If you don't know what I'm talking about, the gist is that over the course of ~70 Blitz games, Naroditsky faced off against Sou, who kept playing the same highly dubious-looking opening of 1.a4 e6, 2. Ra3? Bxa3 (see below) and also kept winning somehow.
It really doesn't look great, folks.
There is already a lot of discussion about this episode which you can peruse over at Reddit, or you can watch GothamChess' recent video summarizing the latest updates. A lot of that discussion has to do with determining for sure who Viih_Sou is (though a key development is GM Brandon Jacobson's post on Reddit identifying himself as Sou) and also the possibility that this was a case of engine-assisted play. I find that latter topic profoundly uninteresting, so read no further if you're looking for musings about how one detects such behavior, etc. and etc. Instead, what I find fascinating about this scenario is a question that I remember thinking about waaaay back when I was a young scholastic player (and would have been PApatzer instead of NDpatzer): How much does it help to take an opponent out of their prep?

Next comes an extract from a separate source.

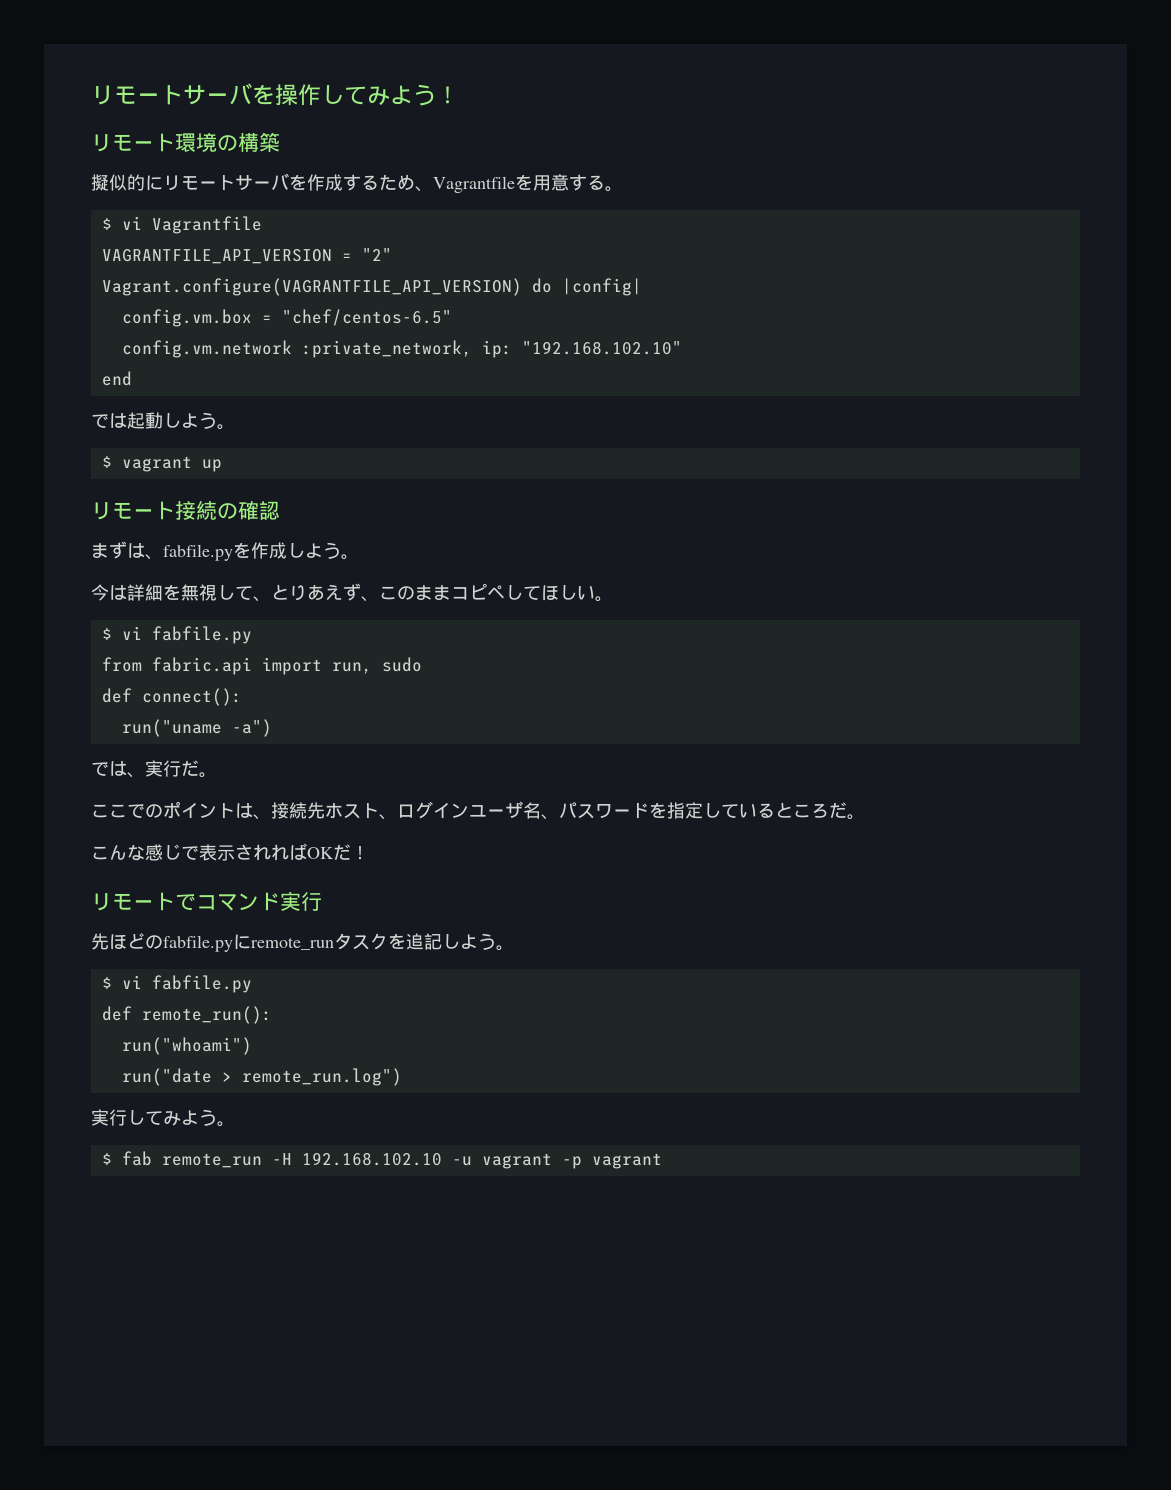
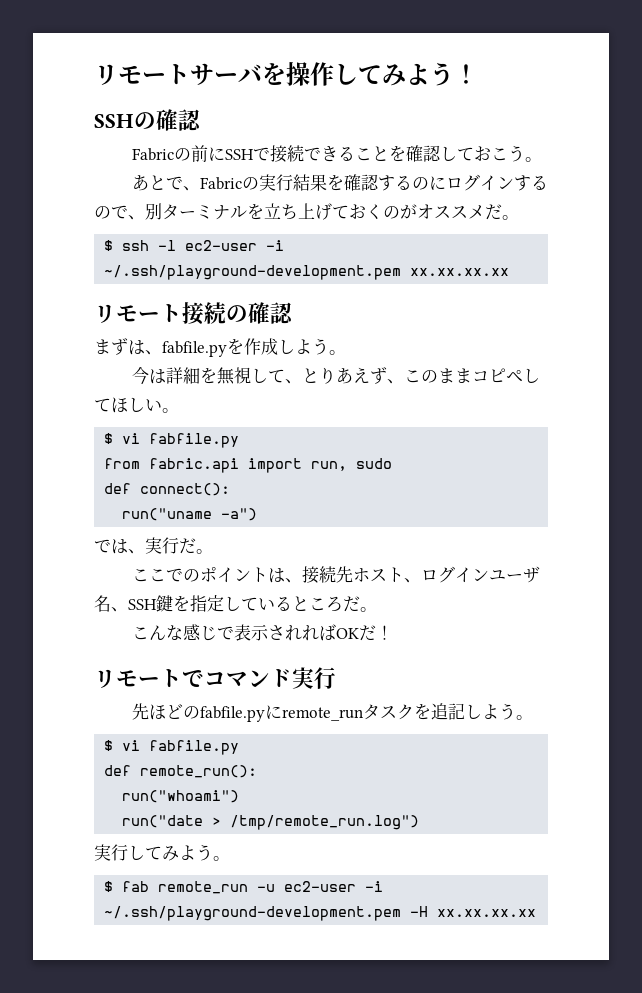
[91,132,280,152] [91,173,623,193] [101,216,262,234] [101,248,392,264] [101,278,642,296] [121,309,452,327] [121,340,682,358] [101,371,132,386] [91,412,235,430] [101,456,222,472] リモート環境の構築 // 擬似的にリモートサーバを作成するため、Vagrantfileを用意する。 // $ vi Vagrantfile // VAGRANTFILE_API_VERSION = "2" // Vagrant.configure(VAGRANTFILE_API_VERSION) do |config| // config.vm.box = "chef/centos-6.5" // config.vm.network :private_network, ip: "192.168.102.10" // end // では起動しよう。 // $ vagrant up -> [94,109,202,131] [131,145,542,163] [131,174,548,191] [94,203,519,220] [104,240,285,251] [104,265,510,280] SSHの確認 // Fabricの前にSSHで接続できることを確認しておこう。 // あとで、Fabricの実行結果を確認するのにログインするので、別ターミナルを立ち上げておくのがオススメだ。 // $ ssh -l ec2-user -i ~/.ssh/playground-development.pem xx.xx.xx.xx
[559,802,649,819] パスワード -> [128,595,173,612] SSH鍵
[241,1068,402,1086] remote_run.log") -> [230,815,420,830] /tmp/remote_run.log")
[271,1152,662,1169] -H 192.168.102.10 -u vagrant -p vagrant -> [257,881,384,892] [104,906,537,921] -u ec2-user -i ~/.ssh/playground-development.pem -H xx.xx.xx.xx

A brief history of NDpatzer's chess career (pre-1994 or so)
Listen folks, I was not a good chess player when I was a kid. In particular, I was a lazy chess player in that I very, very much did not want to study. I didn't want to learn openings and I certainly didn't want to memorize stuff about endgames or patterns or any of the rest of it. To my way of thinking, chess was supposed to be a battle of wits and not a test of who had memorized more stuff. When I first started playing the game competitively, this was enough to carry the day and give me a chance to win the occasional local tournament. As I got older of course, I started encountering players my age (and younger!) who had studied all that stuff and as a result were much stronger than me. I swallowed my pride, signed up for a chess class through my local chess club (thanks for your patience, Mr Griffin!) and worked on memorizing a couple different openings until I stopped one night to take stock of things - What was I doing? I could be at the arcade, or reading a book, or watching (and making) ridiculous zombie movies with my friends and instead I was trying to commit chess moves to memory so I could...what?....reproduce them during a game better than another kid?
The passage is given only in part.